In the ‘nineties, Lou was busy recording several songs he had written. (Mostly at Tough Guy Studio, in McAfee NJ, with Larry DeBari.) A very early song of mine called “Little Brass Hammer” came to his mind and he called me to ask if he could record the a version of the work (it needed a few changes). I gave Lou the go ahead and was very impressed with the result. Lou had never sung around us and I had no idea what a set of pipes he had.
Lou inquired about a second song and, this time, I tagged along. With a few very nice changes, Lou re-arranged and recorded ‘Getting’ it all in Gear” with Larry doing much of the track.
On the way home, I asked Lou if he would be interested in doing ‘science fiction’ rock opera project together. I had started gathering my sci-fi songs and adding a plot, but had had to put it aside, due to lack of free time. Lou warmed up to the idea. We set about writing a story line that could connect the songs that I had written and to see where other songs were needed. Lou thought back to another song I had written (‘Billy The Conqueror’) and suggested that the character in that song would make a good central figure for the rock opera.
From that point, the project took on a life of its own. Lou and I rewrote, rearranged, and recorded the songs that I had started. Lou brought two original songs to the table: ‘Steel Ships’ and ‘A Thousand Years’. As the plot called for it, we collaborated on several new songs and recorded them.

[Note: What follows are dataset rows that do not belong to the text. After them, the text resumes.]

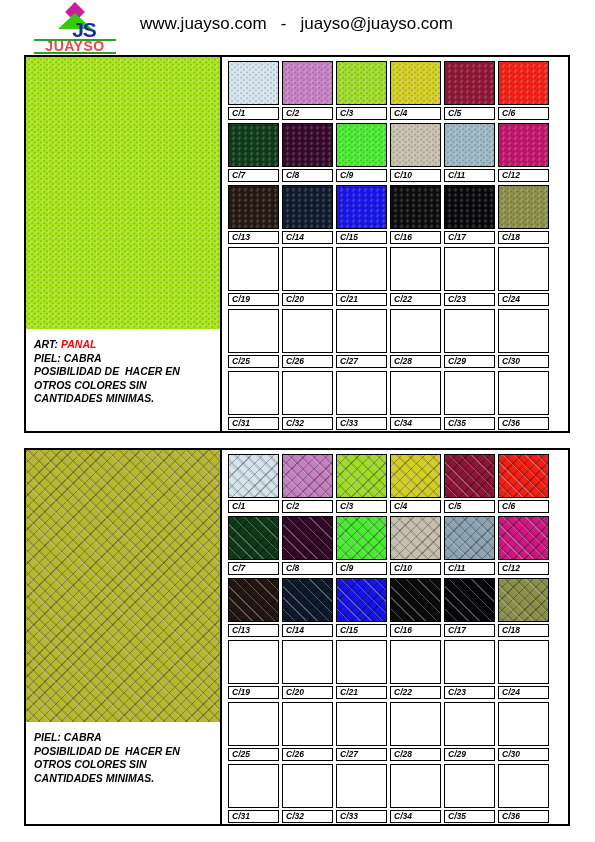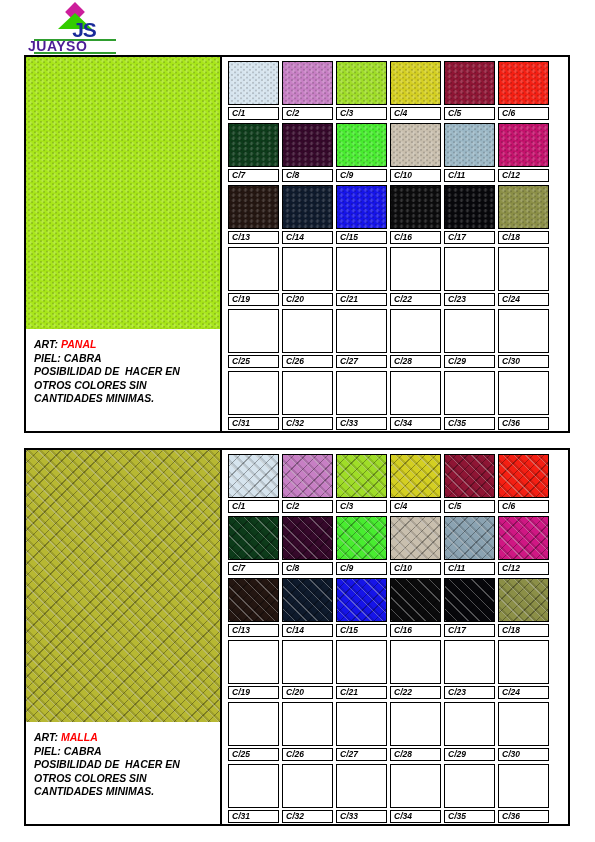--- a/index.html
+++ b/index.html
@@ -38,22 +38,23 @@
     letter-spacing:-1px;
     line-height:21px;
   }
   .logo-bar{
     position:absolute;left:6px;width:82px;height:2px;background:#2f9e2f;
   }
   .logo-bar.b1{top:34px;}
   .logo-bar.b2{top:47px;}
   .logo-word{
     position:absolute;left:0px;top:34px;width:94px;
-    font-family:"Liberation Sans", sans-serif;
-    font-weight:bold;font-size:14px;color:#4c1d95;
+    text-align:center;
+    font-family:"Liberation Sans", sans-serif;
+    font-weight:bold;font-size:14px;color:#ef4444;
     letter-spacing:0.5px;
     line-height:14px;
   }
   .header-contact{
     position:absolute;left:140px;top:14px;
     font-family:"Liberation Sans", sans-serif;
     font-size:17px;color:#000000;
     letter-spacing:0px;
     white-space:pre;
   }
@@ -134,20 +135,21 @@
 
 <div class="header">
   <div class="logo">
     <div class="logo-diamond"></div>
     <div class="logo-chevron"></div>
     <div class="logo-js">JS</div>
     <div class="logo-bar b1"></div>
     <div class="logo-word">JUAYSO</div>
     <div class="logo-bar b2"></div>
   </div>
+  <div class="header-contact">www.juayso.com   -   juayso@juayso.com</div>
 </div>
 
 <div id="panels-host">
     <div class="panel" id="panel-0">
       <div class="panel-inner">
         <div class="panel-left">
           <div class="swatch-big" style="background: radial-gradient(circle, rgba(0, 0, 0, 0.16) 1.1px, transparent 1.4px) 0px 0px / 6px 5.2px, radial-gradient(circle, rgba(0, 0, 0, 0.16) 1.1px, transparent 1.4px) 3px 2.6px / 6px 5.2px, radial-gradient(circle, rgba(255, 255, 255, 0.18) 1.4px, transparent 1.7px) 1.5px 1.3px / 6px 5.2px, rgb(168, 230, 26);"></div>
           <div class="panel-info">
             <div class="info-line"><span>ART: </span><span class="art-value">PANAL</span></div>
             <div class="info-line">PIEL: CABRA</div>
@@ -254,21 +256,20 @@
             <div class="cell-label">C/36</div>
           </div>
         </div>
       </div>
     </div>
     <div class="panel" id="panel-1">
       <div class="panel-inner">
         <div class="panel-left">
           <div class="swatch-big" style="background: repeating-linear-gradient(45deg, rgba(255, 255, 255, 0.3) 0px, rgba(255, 255, 255, 0.3) 1px, transparent 1px, transparent 8px), repeating-linear-gradient(-45deg, rgba(0, 0, 0, 0.32) 0px, rgba(0, 0, 0, 0.32) 1px, transparent 1px, transparent 8px), repeating-linear-gradient(45deg, rgba(0, 0, 0, 0.14) 0px, rgba(0, 0, 0, 0.14) 3px, transparent 3px, transparent 8px), rgb(183, 184, 50);"></div>
           <div class="panel-info">
-            <div class="info-line"><span>ART: </span><span class="art-value">MALLA</span></div>
             <div class="info-line">PIEL: CABRA</div>
             <div class="info-line">POSIBILIDAD DE  HACER EN</div>
             <div class="info-line">OTROS COLORES SIN</div>
             <div class="info-line">CANTIDADES MINIMAS.</div>
           </div>
         </div>
         <div class="panel-right">
           <div class="grid-row swatches">
             <div class="cell-swatch" style="background: repeating-linear-gradient(45deg, rgba(255, 255, 255, 0.3) 0px, rgba(255, 255, 255, 0.3) 1px, transparent 1px, transparent 8px), repeating-linear-gradient(-45deg, rgba(0, 0, 0, 0.32) 0px, rgba(0, 0, 0, 0.32) 1px, transparent 1px, transparent 8px), repeating-linear-gradient(45deg, rgba(0, 0, 0, 0.14) 0px, rgba(0, 0, 0, 0.14) 3px, transparent 3px, transparent 8px), rgb(214, 228, 238);"></div>
             <div class="cell-swatch" style="background: repeating-linear-gradient(45deg, rgba(255, 255, 255, 0.3) 0px, rgba(255, 255, 255, 0.3) 1px, transparent 1px, transparent 8px), repeating-linear-gradient(-45deg, rgba(0, 0, 0, 0.32) 0px, rgba(0, 0, 0, 0.32) 1px, transparent 1px, transparent 8px), repeating-linear-gradient(45deg, rgba(0, 0, 0, 0.14) 0px, rgba(0, 0, 0, 0.14) 3px, transparent 3px, transparent 8px), rgb(199, 127, 196);"></div>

Together, we crafted pieces of the work into an overture that sets the stage for the rest of the CD. Lou enjoyed midi-orchestration so much that he wrote and added the ‘Fanfare’ opening to ‘Billy the Conqueror’. Throughout the next years, we spent a lot of hours recording and mixing. We owe a lot to the playing skills and engineering of the amazing, ‘Tough Guy’, Larry DeBari who helped bring the work to life. (Larry passed away in July of 1999, due to cancer and is greatly missed.) The final ‘sci-fi rock opera’ was completed in 1999, with ‘Up to You’ being recorded at our small studio.